- _Excerpted data_

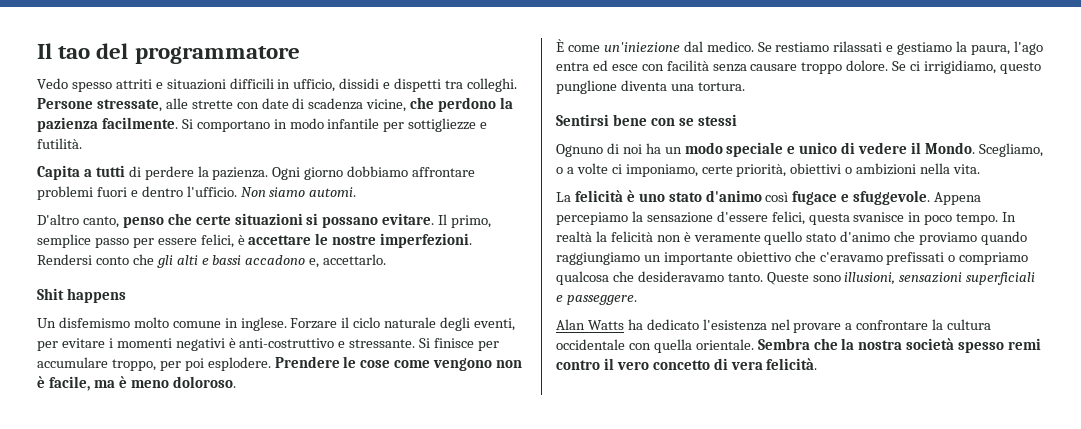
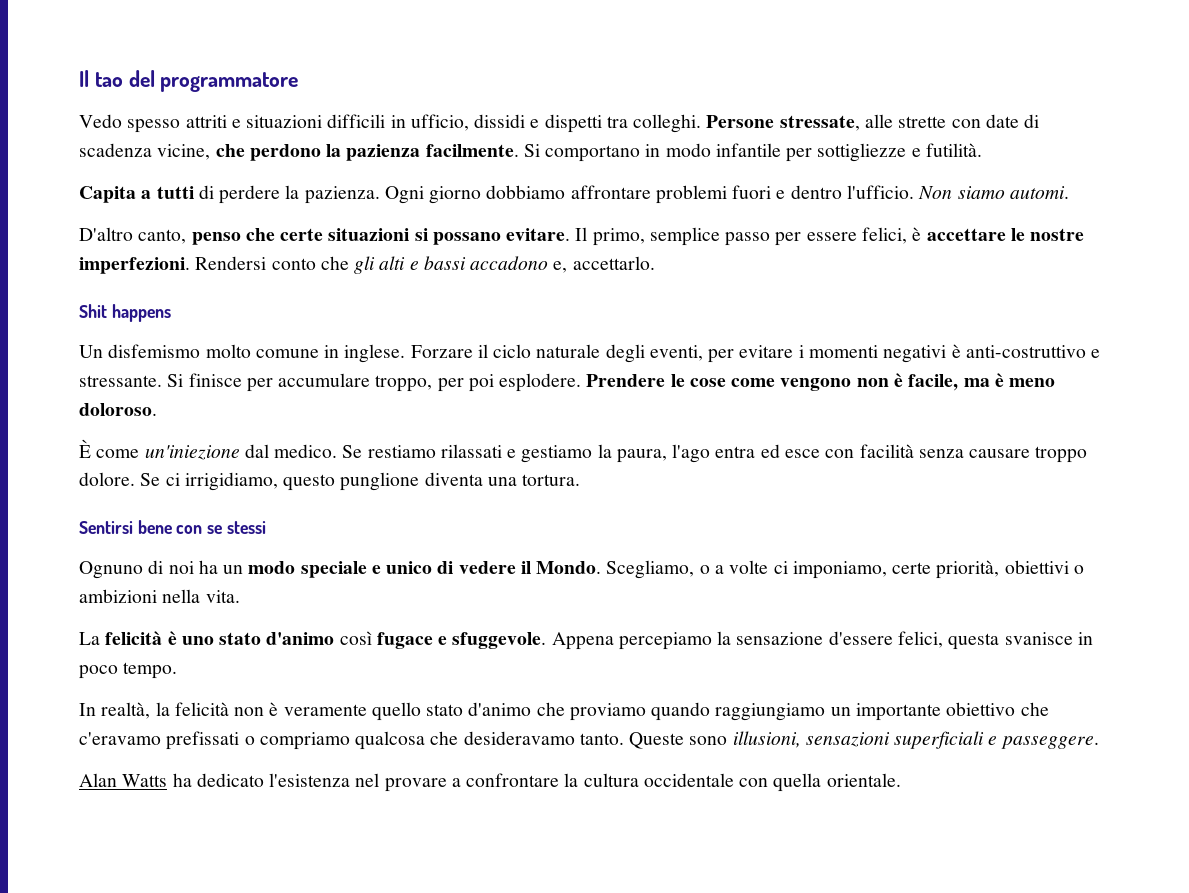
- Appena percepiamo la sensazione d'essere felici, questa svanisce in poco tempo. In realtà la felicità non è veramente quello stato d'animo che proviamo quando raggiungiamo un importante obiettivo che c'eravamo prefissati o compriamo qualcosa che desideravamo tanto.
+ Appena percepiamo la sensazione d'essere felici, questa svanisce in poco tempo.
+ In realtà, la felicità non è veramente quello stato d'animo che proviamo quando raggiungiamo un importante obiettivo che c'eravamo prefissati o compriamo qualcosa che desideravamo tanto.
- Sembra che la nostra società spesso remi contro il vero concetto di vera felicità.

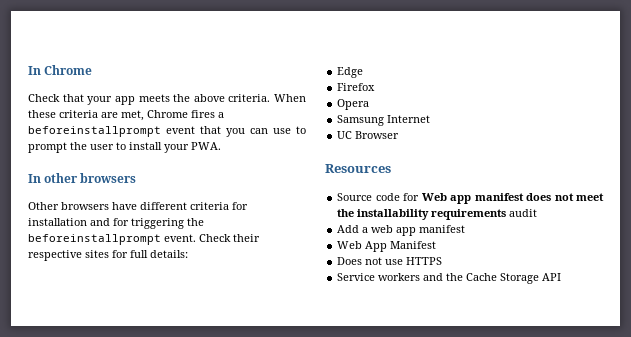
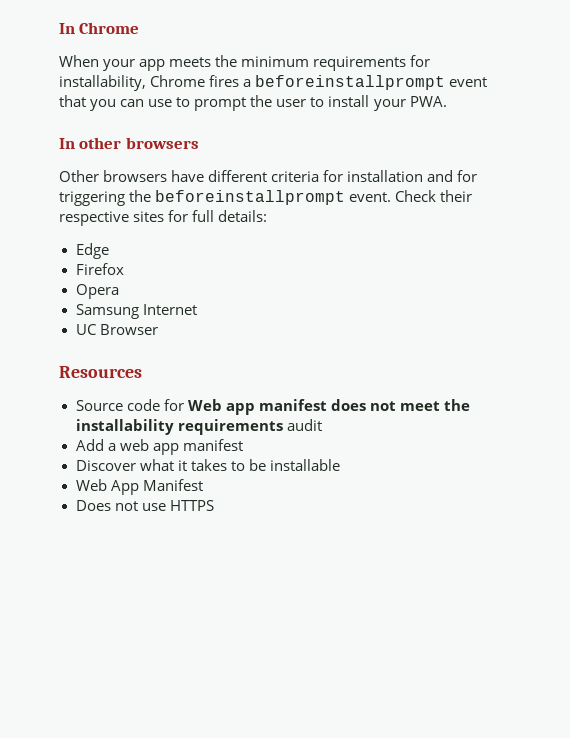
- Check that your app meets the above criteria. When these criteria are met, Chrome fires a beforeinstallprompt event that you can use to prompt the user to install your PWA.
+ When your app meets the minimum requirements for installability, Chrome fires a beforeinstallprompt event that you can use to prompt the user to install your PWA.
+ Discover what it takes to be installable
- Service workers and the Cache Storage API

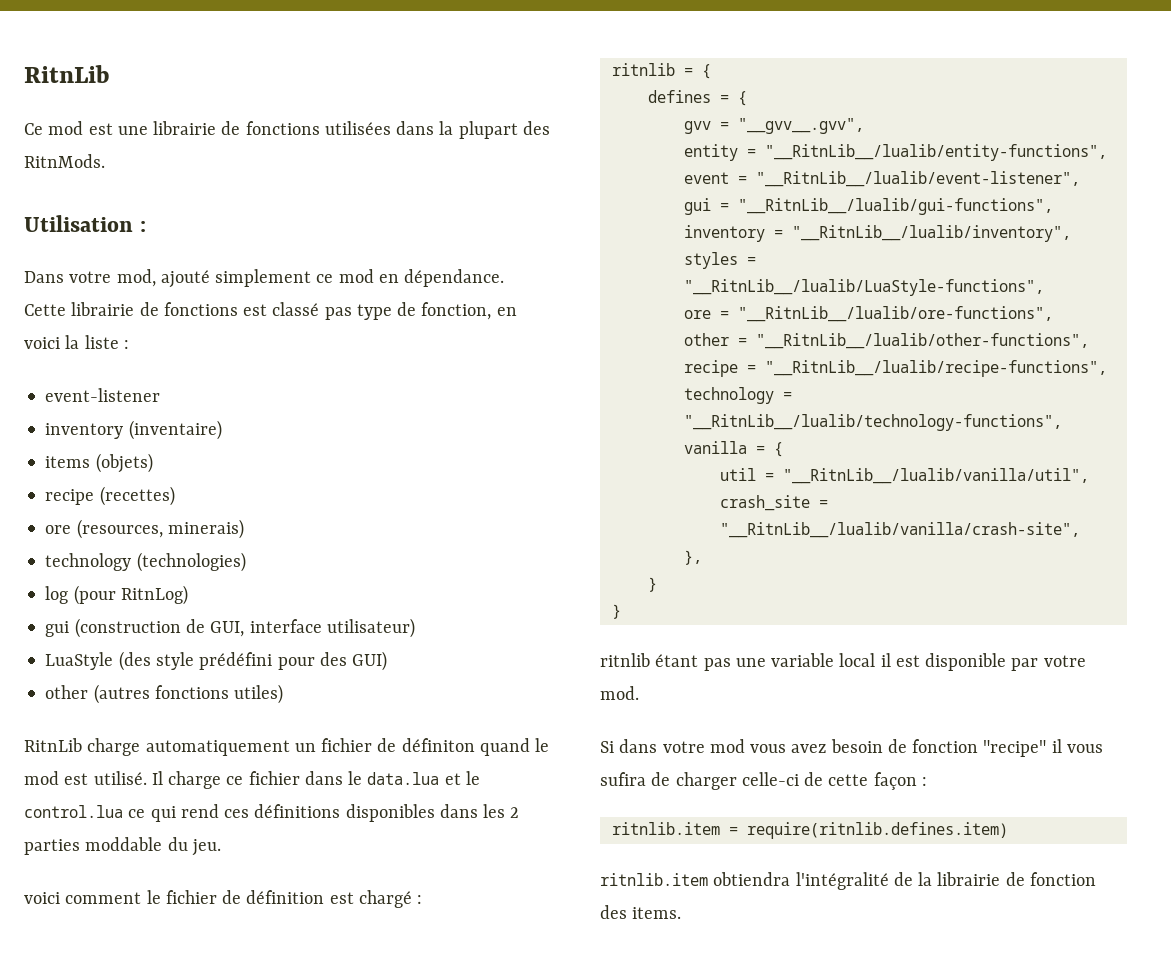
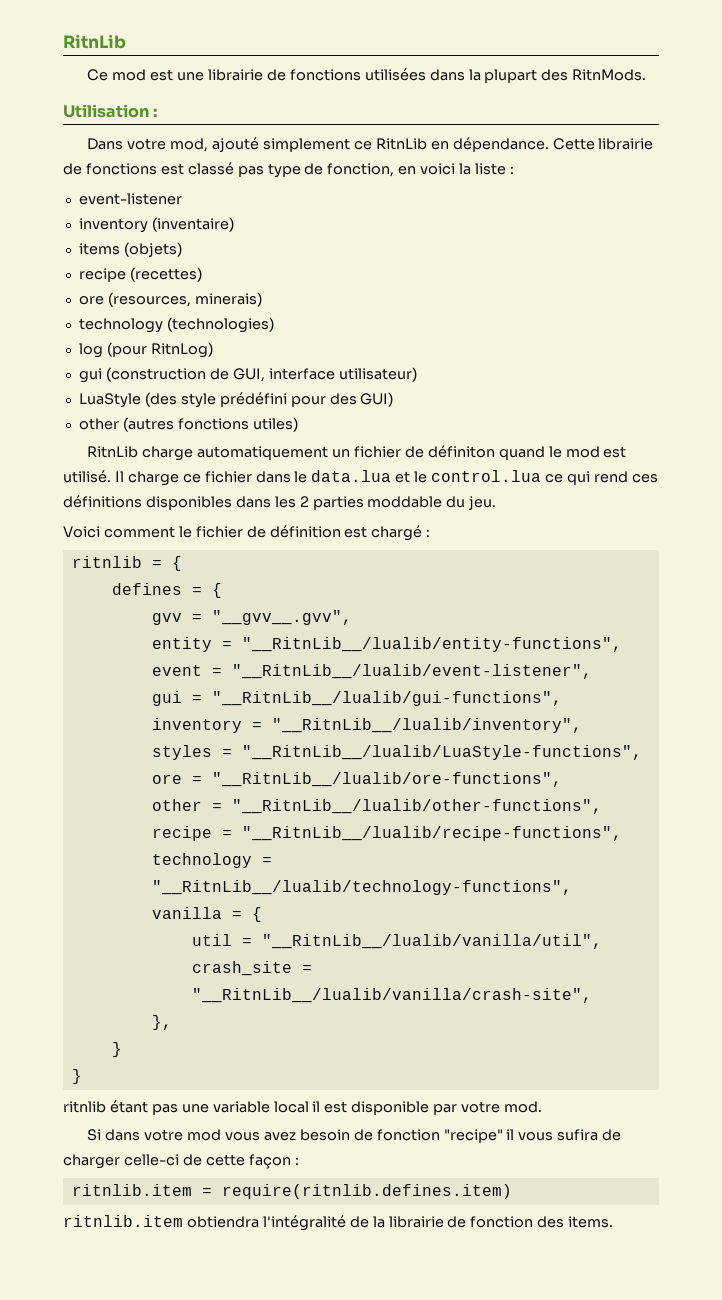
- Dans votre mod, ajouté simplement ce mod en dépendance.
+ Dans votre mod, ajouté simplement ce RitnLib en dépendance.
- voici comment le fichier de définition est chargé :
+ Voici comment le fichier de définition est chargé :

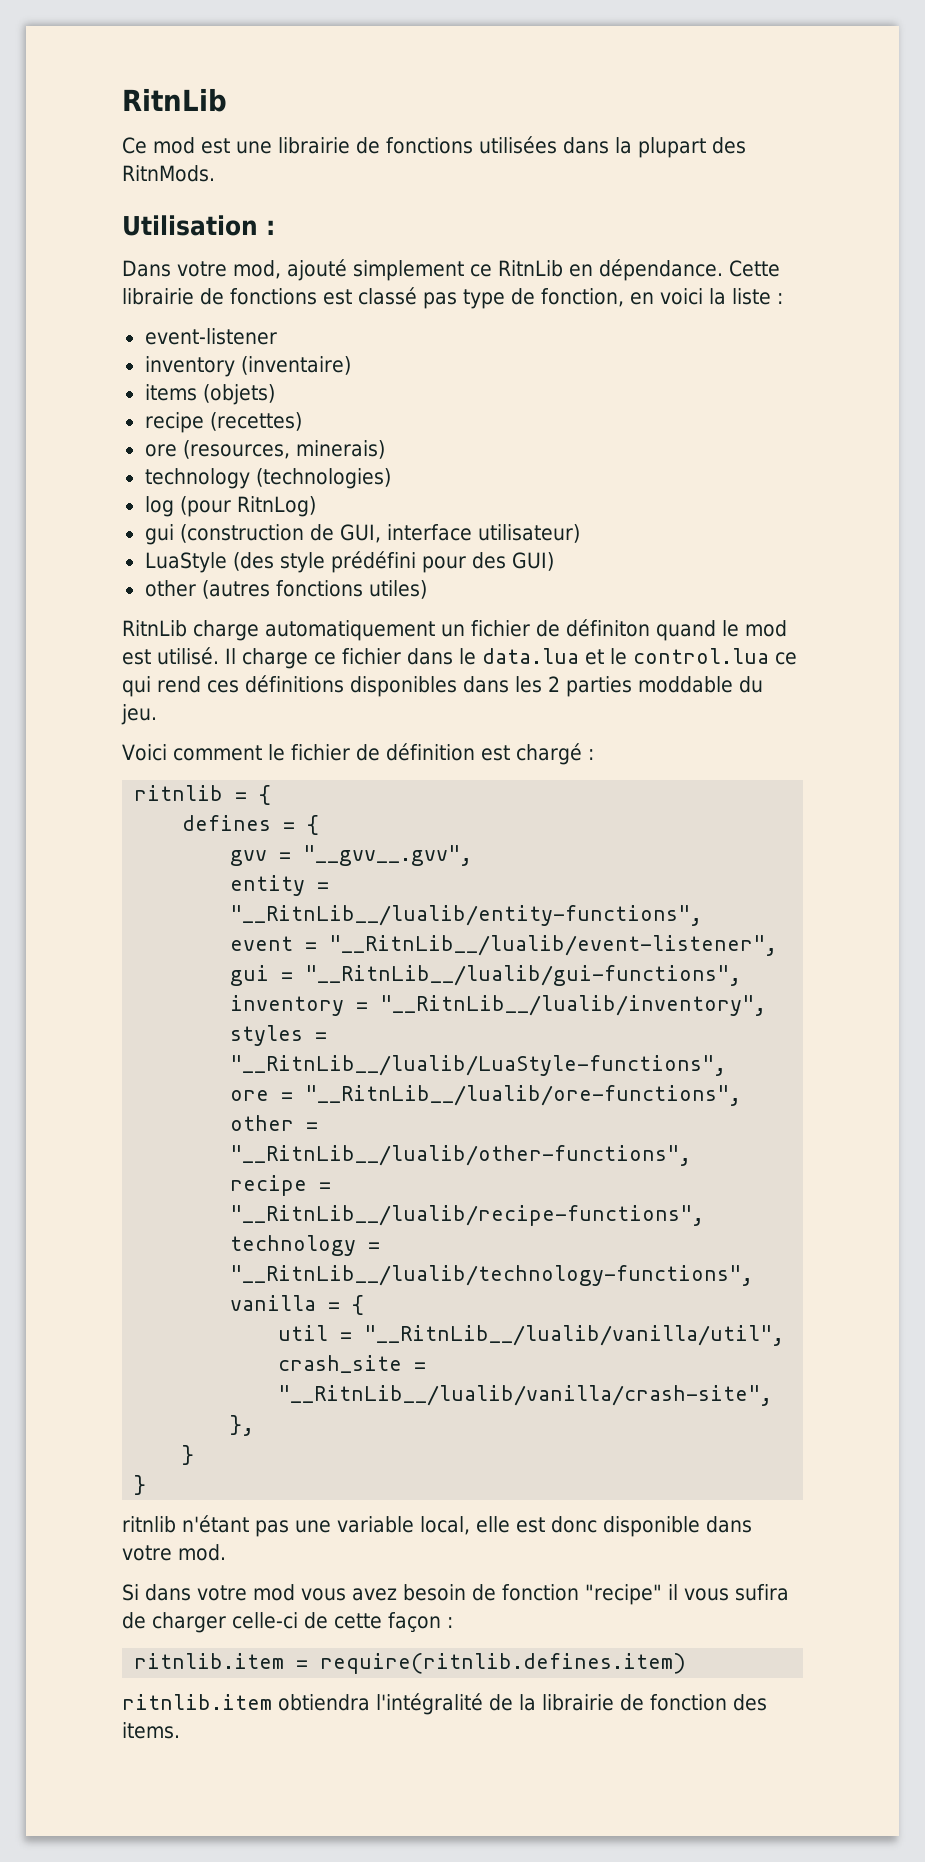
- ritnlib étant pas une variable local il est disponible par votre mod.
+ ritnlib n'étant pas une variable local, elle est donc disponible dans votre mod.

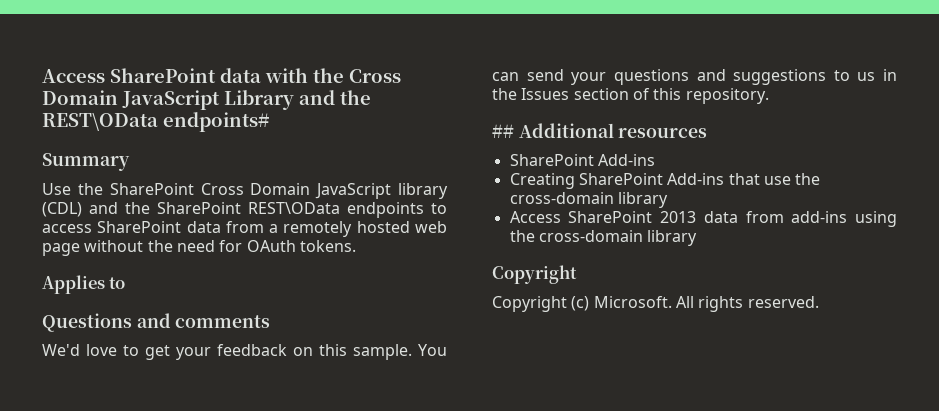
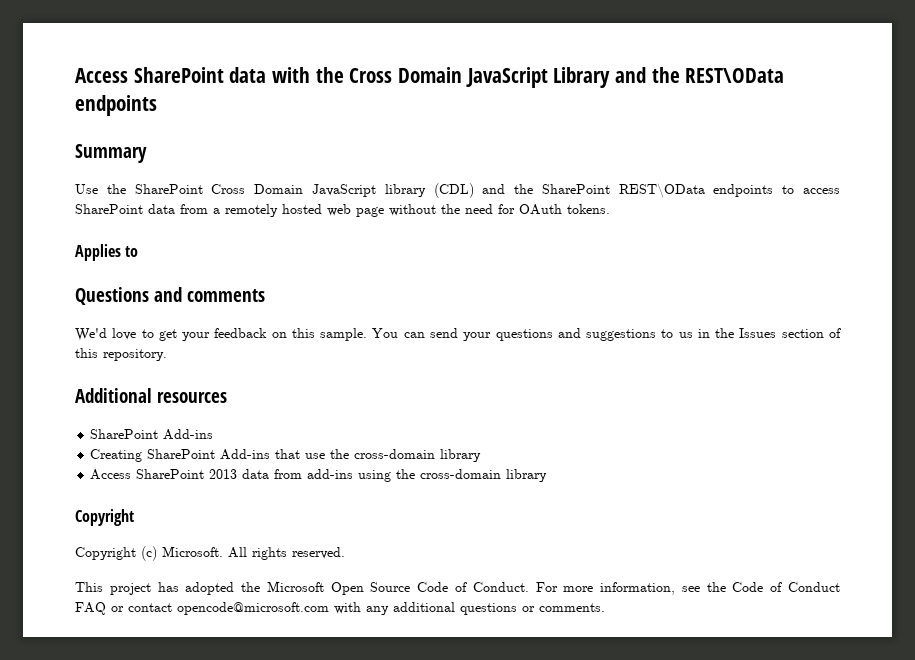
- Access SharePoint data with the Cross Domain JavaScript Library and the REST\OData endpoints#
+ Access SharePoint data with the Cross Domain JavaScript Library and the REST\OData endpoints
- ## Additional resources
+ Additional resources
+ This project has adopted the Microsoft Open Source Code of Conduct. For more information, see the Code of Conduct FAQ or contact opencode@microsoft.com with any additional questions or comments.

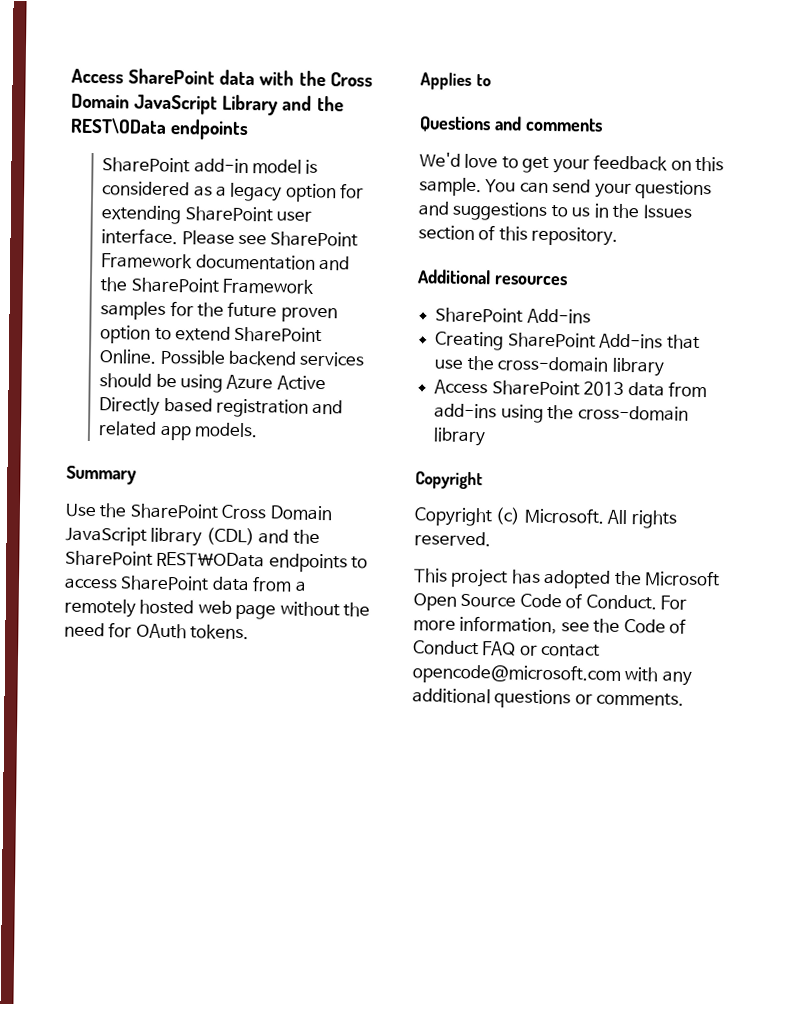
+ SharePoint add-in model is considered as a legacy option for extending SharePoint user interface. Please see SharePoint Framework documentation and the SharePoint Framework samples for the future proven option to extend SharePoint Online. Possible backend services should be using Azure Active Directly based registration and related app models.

- _Task details_
Say how many lines of the records include the string "that"; the number alone is enough.

- _Answer to the exercise_
2